| Data for processing |

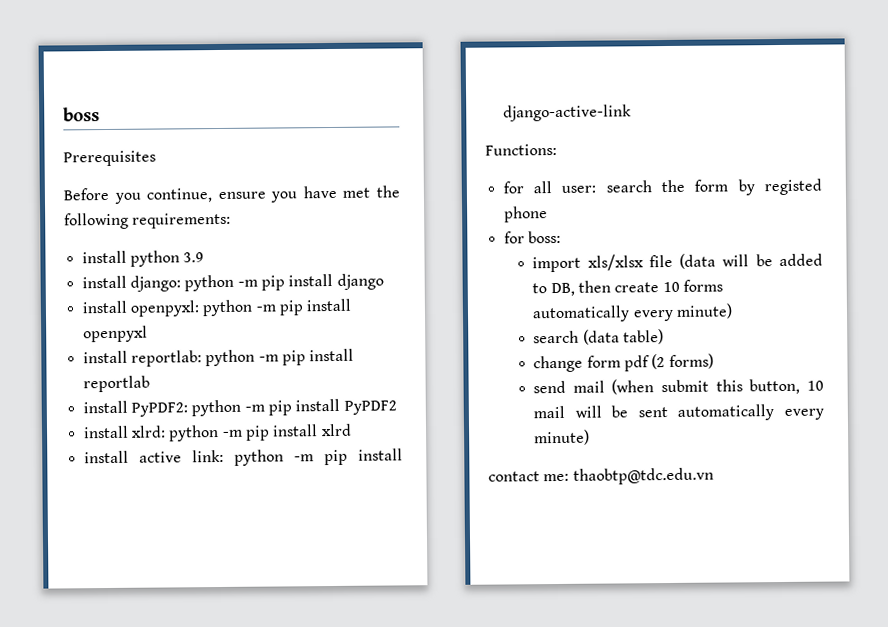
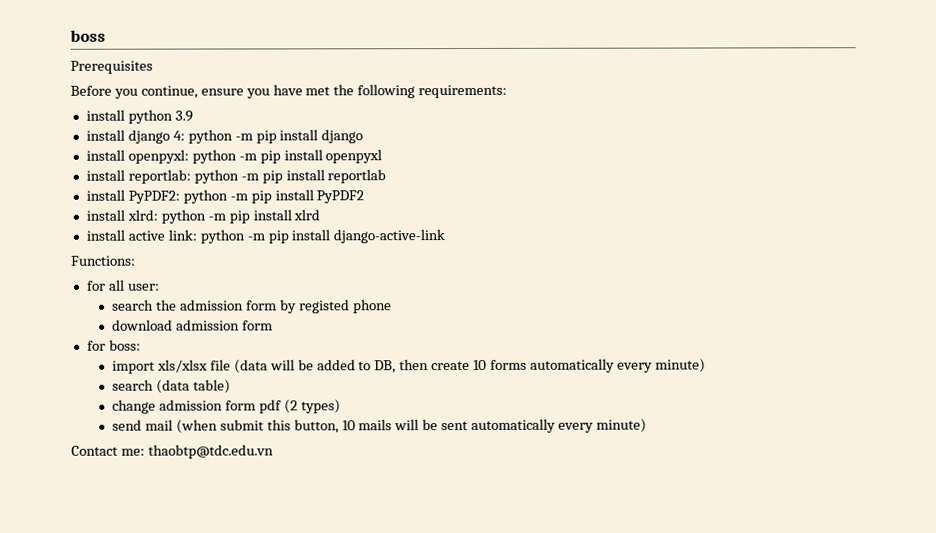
[129,275,181,292] django: -> [127,129,185,144] django 4:
(597, 189) none -> (160, 287) //
(685, 186) none -> [179,299,244,311] admission
(548, 214) none -> [112,319,273,331] // download admission form
(584, 364) none -> [158,399,223,411] admission
[668,353,714,370] forms) -> [300,399,341,414] types)
[533,405,566,419] mail -> [358,419,393,431] mails
[488,471,540,482] contact -> [71,445,118,456] Contact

| To do |
An exact copy of every entry, pictures left out, is what to write here.

| Exercise solution |
[129,275,181,292] django: -> [127,129,185,144] django 4:
(597, 189) none -> (160, 287) //
(685, 186) none -> [179,299,244,311] admission
(548, 214) none -> [112,319,273,331] // download admission form
(584, 364) none -> [158,399,223,411] admission
[668,353,714,370] forms) -> [300,399,341,414] types)
[533,405,566,419] mail -> [358,419,393,431] mails
[488,471,540,482] contact -> [71,445,118,456] Contact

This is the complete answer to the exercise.